■ **Task details**: The full set of entries below, restated word for word and stripped of images, is the expected result.

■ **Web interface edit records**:
+--

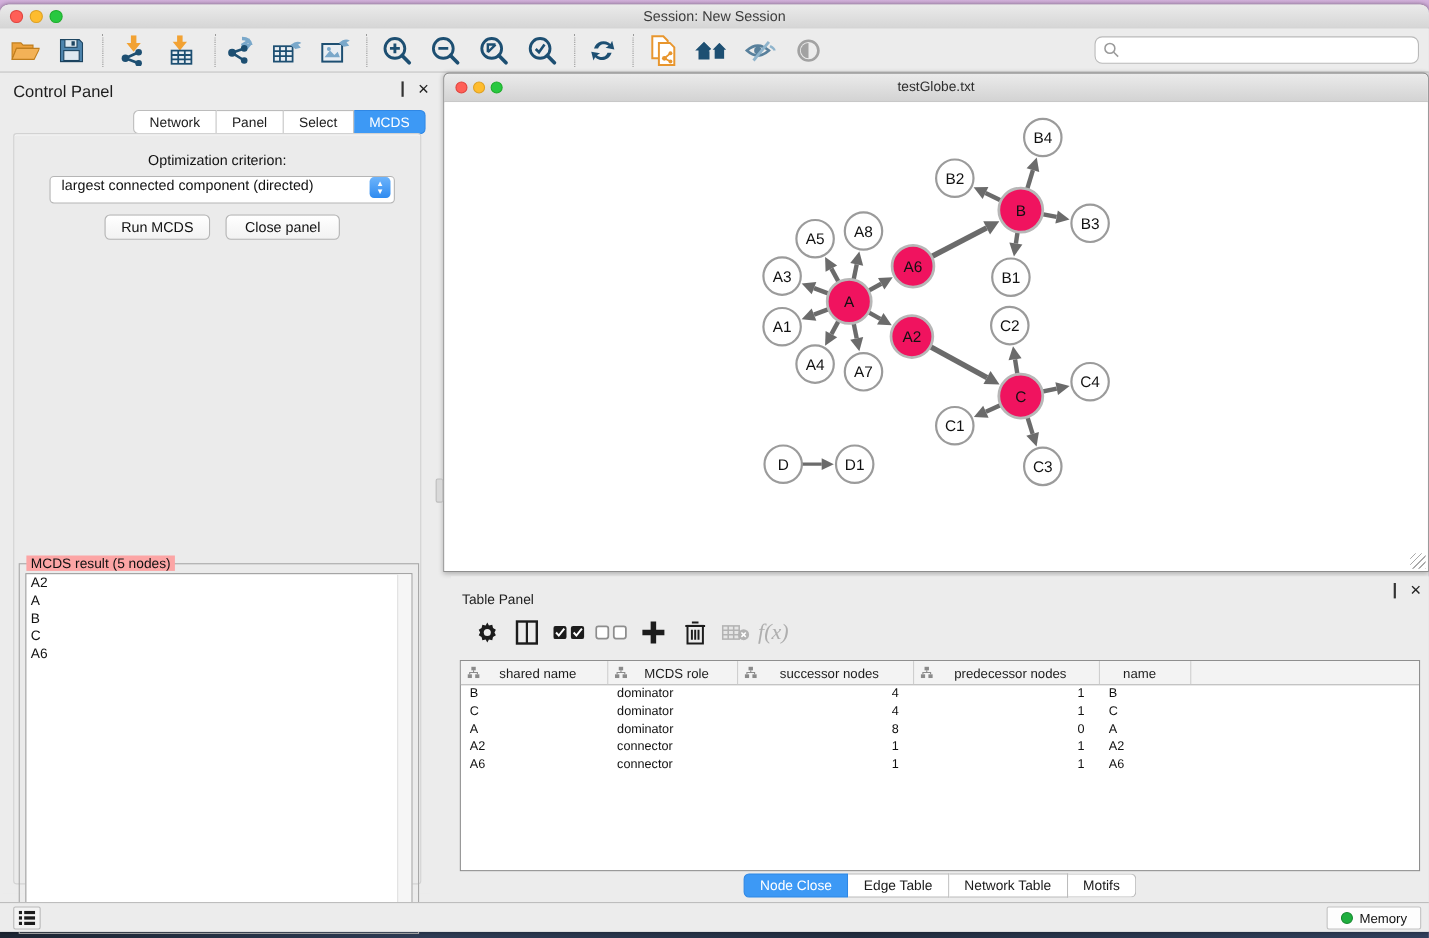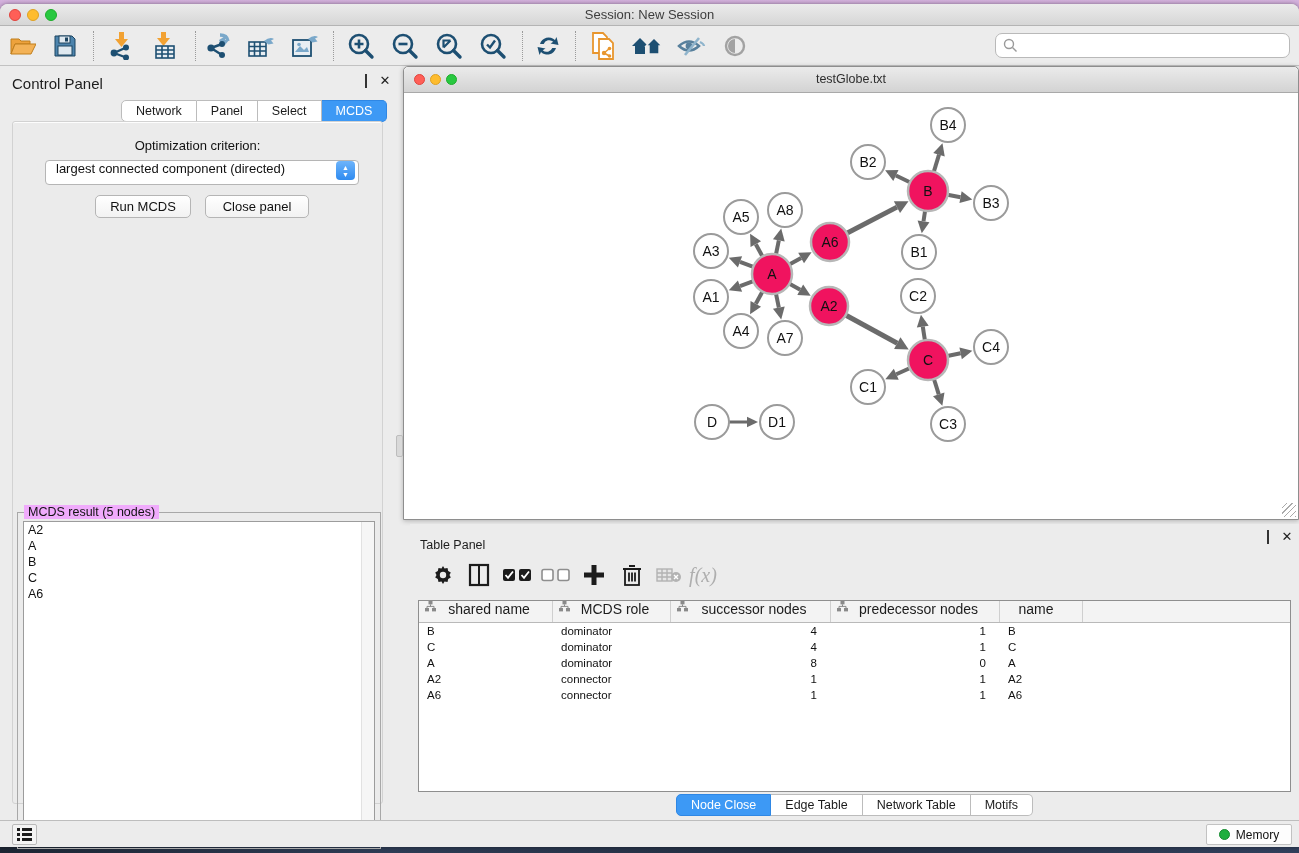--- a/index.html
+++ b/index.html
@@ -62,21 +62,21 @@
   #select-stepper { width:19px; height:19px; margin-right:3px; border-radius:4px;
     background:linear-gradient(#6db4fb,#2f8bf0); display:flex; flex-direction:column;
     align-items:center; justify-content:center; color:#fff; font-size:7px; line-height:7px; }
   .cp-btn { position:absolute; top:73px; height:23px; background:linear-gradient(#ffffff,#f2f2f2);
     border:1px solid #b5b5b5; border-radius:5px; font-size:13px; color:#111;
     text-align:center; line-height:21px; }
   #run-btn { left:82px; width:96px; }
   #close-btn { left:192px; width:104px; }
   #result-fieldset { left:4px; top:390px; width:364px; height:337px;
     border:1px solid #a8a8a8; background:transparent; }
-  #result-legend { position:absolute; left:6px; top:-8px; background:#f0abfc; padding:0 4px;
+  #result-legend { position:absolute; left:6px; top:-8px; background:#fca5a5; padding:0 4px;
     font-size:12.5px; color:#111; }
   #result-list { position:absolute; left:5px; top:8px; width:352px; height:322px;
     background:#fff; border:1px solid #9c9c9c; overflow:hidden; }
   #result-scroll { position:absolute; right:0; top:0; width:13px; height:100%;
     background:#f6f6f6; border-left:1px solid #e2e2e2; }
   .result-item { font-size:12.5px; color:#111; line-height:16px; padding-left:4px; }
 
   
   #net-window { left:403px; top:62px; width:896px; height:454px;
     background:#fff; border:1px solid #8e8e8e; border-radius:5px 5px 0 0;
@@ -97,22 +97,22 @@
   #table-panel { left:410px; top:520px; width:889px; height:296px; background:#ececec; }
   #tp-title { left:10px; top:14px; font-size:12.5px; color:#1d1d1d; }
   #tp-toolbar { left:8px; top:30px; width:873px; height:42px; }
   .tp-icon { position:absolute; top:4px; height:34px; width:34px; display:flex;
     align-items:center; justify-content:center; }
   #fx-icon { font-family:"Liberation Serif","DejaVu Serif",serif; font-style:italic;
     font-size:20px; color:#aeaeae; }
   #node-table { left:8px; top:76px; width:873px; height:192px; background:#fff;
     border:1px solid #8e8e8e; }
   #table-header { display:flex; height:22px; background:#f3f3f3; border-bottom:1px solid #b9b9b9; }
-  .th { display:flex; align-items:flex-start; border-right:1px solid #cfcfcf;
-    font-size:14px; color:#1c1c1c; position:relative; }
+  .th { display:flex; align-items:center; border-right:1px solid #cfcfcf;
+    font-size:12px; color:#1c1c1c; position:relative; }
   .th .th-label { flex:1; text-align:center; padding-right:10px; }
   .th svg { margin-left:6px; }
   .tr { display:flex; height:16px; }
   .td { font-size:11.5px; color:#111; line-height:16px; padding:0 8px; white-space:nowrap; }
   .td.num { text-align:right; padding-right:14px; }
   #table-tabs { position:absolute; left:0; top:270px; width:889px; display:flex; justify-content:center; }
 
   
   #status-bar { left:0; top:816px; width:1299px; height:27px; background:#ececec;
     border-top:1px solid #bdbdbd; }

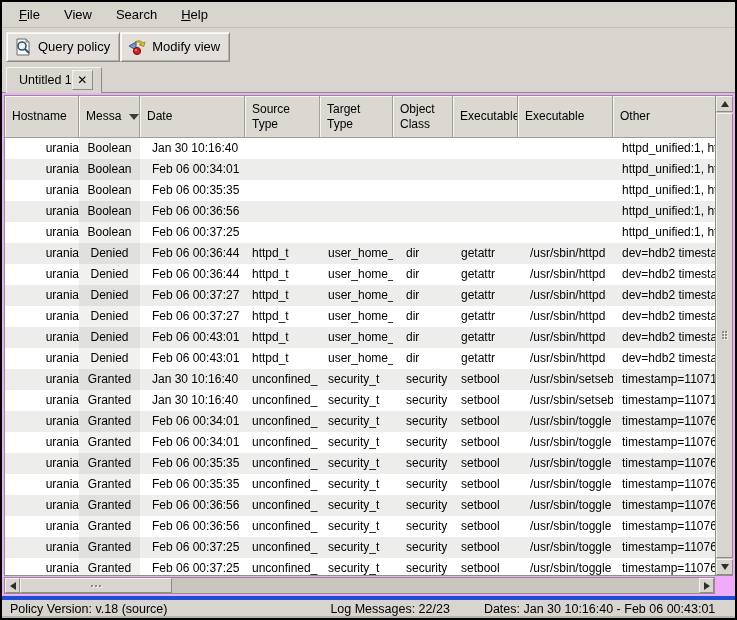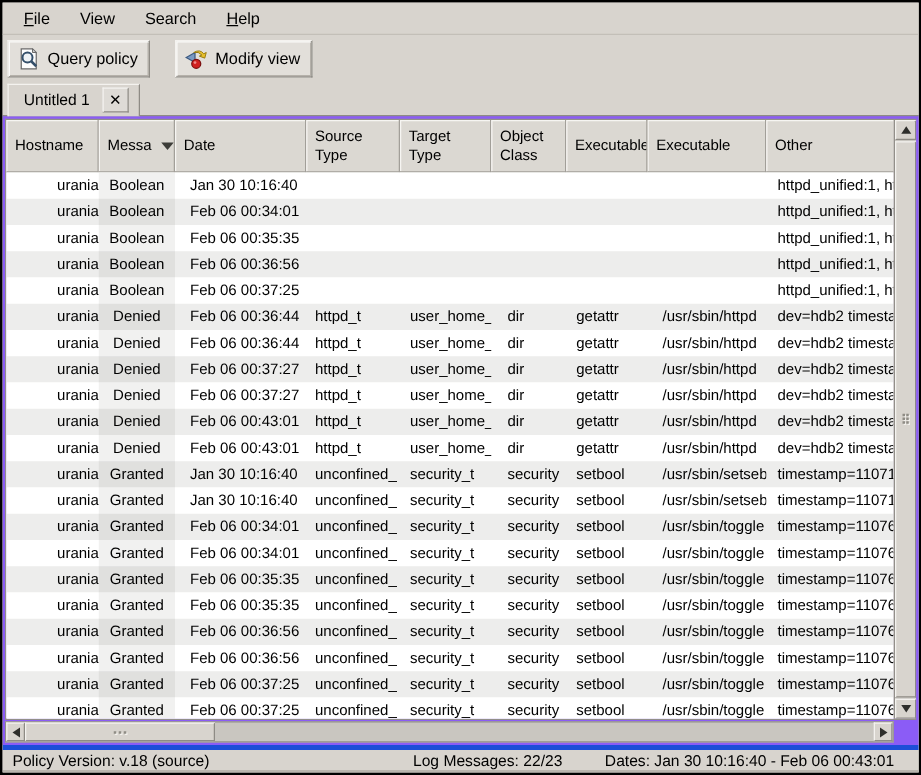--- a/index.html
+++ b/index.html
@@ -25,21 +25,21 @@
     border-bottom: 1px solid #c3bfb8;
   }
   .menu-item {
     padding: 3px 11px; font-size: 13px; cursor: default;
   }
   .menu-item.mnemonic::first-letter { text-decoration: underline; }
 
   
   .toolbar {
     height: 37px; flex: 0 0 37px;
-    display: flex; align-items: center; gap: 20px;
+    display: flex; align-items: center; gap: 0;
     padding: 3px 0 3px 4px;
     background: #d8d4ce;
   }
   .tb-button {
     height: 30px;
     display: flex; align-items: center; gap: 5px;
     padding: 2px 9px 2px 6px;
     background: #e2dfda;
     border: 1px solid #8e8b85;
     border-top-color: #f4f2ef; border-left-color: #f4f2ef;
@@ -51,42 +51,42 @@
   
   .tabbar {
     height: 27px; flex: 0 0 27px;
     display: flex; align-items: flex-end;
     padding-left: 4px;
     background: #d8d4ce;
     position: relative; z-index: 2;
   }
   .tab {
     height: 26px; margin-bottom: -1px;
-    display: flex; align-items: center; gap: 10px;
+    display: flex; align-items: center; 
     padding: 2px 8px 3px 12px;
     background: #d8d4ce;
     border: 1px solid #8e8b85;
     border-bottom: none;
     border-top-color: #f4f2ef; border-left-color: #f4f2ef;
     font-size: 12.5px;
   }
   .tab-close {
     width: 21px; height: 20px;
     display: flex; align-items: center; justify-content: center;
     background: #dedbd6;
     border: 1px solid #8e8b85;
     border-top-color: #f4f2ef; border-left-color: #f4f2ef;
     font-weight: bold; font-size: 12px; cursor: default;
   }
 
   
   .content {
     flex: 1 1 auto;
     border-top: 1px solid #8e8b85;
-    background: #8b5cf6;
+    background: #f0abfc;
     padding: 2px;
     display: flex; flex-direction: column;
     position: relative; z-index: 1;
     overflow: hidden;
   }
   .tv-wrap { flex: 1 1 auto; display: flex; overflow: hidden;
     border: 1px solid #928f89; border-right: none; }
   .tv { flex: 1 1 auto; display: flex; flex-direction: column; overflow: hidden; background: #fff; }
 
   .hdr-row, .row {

+--

■ **Exercise solution**:
--- a/index.html
+++ b/index.html
@@ -62,21 +62,21 @@
   #select-stepper { width:19px; height:19px; margin-right:3px; border-radius:4px;
     background:linear-gradient(#6db4fb,#2f8bf0); display:flex; flex-direction:column;
     align-items:center; justify-content:center; color:#fff; font-size:7px; line-height:7px; }
   .cp-btn { position:absolute; top:73px; height:23px; background:linear-gradient(#ffffff,#f2f2f2);
     border:1px solid #b5b5b5; border-radius:5px; font-size:13px; color:#111;
     text-align:center; line-height:21px; }
   #run-btn { left:82px; width:96px; }
   #close-btn { left:192px; width:104px; }
   #result-fieldset { left:4px; top:390px; width:364px; height:337px;
     border:1px solid #a8a8a8; background:transparent; }
-  #result-legend { position:absolute; left:6px; top:-8px; background:#f0abfc; padding:0 4px;
+  #result-legend { position:absolute; left:6px; top:-8px; background:#fca5a5; padding:0 4px;
     font-size:12.5px; color:#111; }
   #result-list { position:absolute; left:5px; top:8px; width:352px; height:322px;
     background:#fff; border:1px solid #9c9c9c; overflow:hidden; }
   #result-scroll { position:absolute; right:0; top:0; width:13px; height:100%;
     background:#f6f6f6; border-left:1px solid #e2e2e2; }
   .result-item { font-size:12.5px; color:#111; line-height:16px; padding-left:4px; }
 
   
   #net-window { left:403px; top:62px; width:896px; height:454px;
     background:#fff; border:1px solid #8e8e8e; border-radius:5px 5px 0 0;
@@ -97,22 +97,22 @@
   #table-panel { left:410px; top:520px; width:889px; height:296px; background:#ececec; }
   #tp-title { left:10px; top:14px; font-size:12.5px; color:#1d1d1d; }
   #tp-toolbar { left:8px; top:30px; width:873px; height:42px; }
   .tp-icon { position:absolute; top:4px; height:34px; width:34px; display:flex;
     align-items:center; justify-content:center; }
   #fx-icon { font-family:"Liberation Serif","DejaVu Serif",serif; font-style:italic;
     font-size:20px; color:#aeaeae; }
   #node-table { left:8px; top:76px; width:873px; height:192px; background:#fff;
     border:1px solid #8e8e8e; }
   #table-header { display:flex; height:22px; background:#f3f3f3; border-bottom:1px solid #b9b9b9; }
-  .th { display:flex; align-items:flex-start; border-right:1px solid #cfcfcf;
-    font-size:14px; color:#1c1c1c; position:relative; }
+  .th { display:flex; align-items:center; border-right:1px solid #cfcfcf;
+    font-size:12px; color:#1c1c1c; position:relative; }
   .th .th-label { flex:1; text-align:center; padding-right:10px; }
   .th svg { margin-left:6px; }
   .tr { display:flex; height:16px; }
   .td { font-size:11.5px; color:#111; line-height:16px; padding:0 8px; white-space:nowrap; }
   .td.num { text-align:right; padding-right:14px; }
   #table-tabs { position:absolute; left:0; top:270px; width:889px; display:flex; justify-content:center; }
 
   
   #status-bar { left:0; top:816px; width:1299px; height:27px; background:#ececec;
     border-top:1px solid #bdbdbd; }

--- a/index.html
+++ b/index.html
@@ -25,21 +25,21 @@
     border-bottom: 1px solid #c3bfb8;
   }
   .menu-item {
     padding: 3px 11px; font-size: 13px; cursor: default;
   }
   .menu-item.mnemonic::first-letter { text-decoration: underline; }
 
   
   .toolbar {
     height: 37px; flex: 0 0 37px;
-    display: flex; align-items: center; gap: 20px;
+    display: flex; align-items: center; gap: 0;
     padding: 3px 0 3px 4px;
     background: #d8d4ce;
   }
   .tb-button {
     height: 30px;
     display: flex; align-items: center; gap: 5px;
     padding: 2px 9px 2px 6px;
     background: #e2dfda;
     border: 1px solid #8e8b85;
     border-top-color: #f4f2ef; border-left-color: #f4f2ef;
@@ -51,42 +51,42 @@
   
   .tabbar {
     height: 27px; flex: 0 0 27px;
     display: flex; align-items: flex-end;
     padding-left: 4px;
     background: #d8d4ce;
     position: relative; z-index: 2;
   }
   .tab {
     height: 26px; margin-bottom: -1px;
-    display: flex; align-items: center; gap: 10px;
+    display: flex; align-items: center; 
     padding: 2px 8px 3px 12px;
     background: #d8d4ce;
     border: 1px solid #8e8b85;
     border-bottom: none;
     border-top-color: #f4f2ef; border-left-color: #f4f2ef;
     font-size: 12.5px;
   }
   .tab-close {
     width: 21px; height: 20px;
     display: flex; align-items: center; justify-content: center;
     background: #dedbd6;
     border: 1px solid #8e8b85;
     border-top-color: #f4f2ef; border-left-color: #f4f2ef;
     font-weight: bold; font-size: 12px; cursor: default;
   }
 
   
   .content {
     flex: 1 1 auto;
     border-top: 1px solid #8e8b85;
-    background: #8b5cf6;
+    background: #f0abfc;
     padding: 2px;
     display: flex; flex-direction: column;
     position: relative; z-index: 1;
     overflow: hidden;
   }
   .tv-wrap { flex: 1 1 auto; display: flex; overflow: hidden;
     border: 1px solid #928f89; border-right: none; }
   .tv { flex: 1 1 auto; display: flex; flex-direction: column; overflow: hidden; background: #fff; }
 
   .hdr-row, .row {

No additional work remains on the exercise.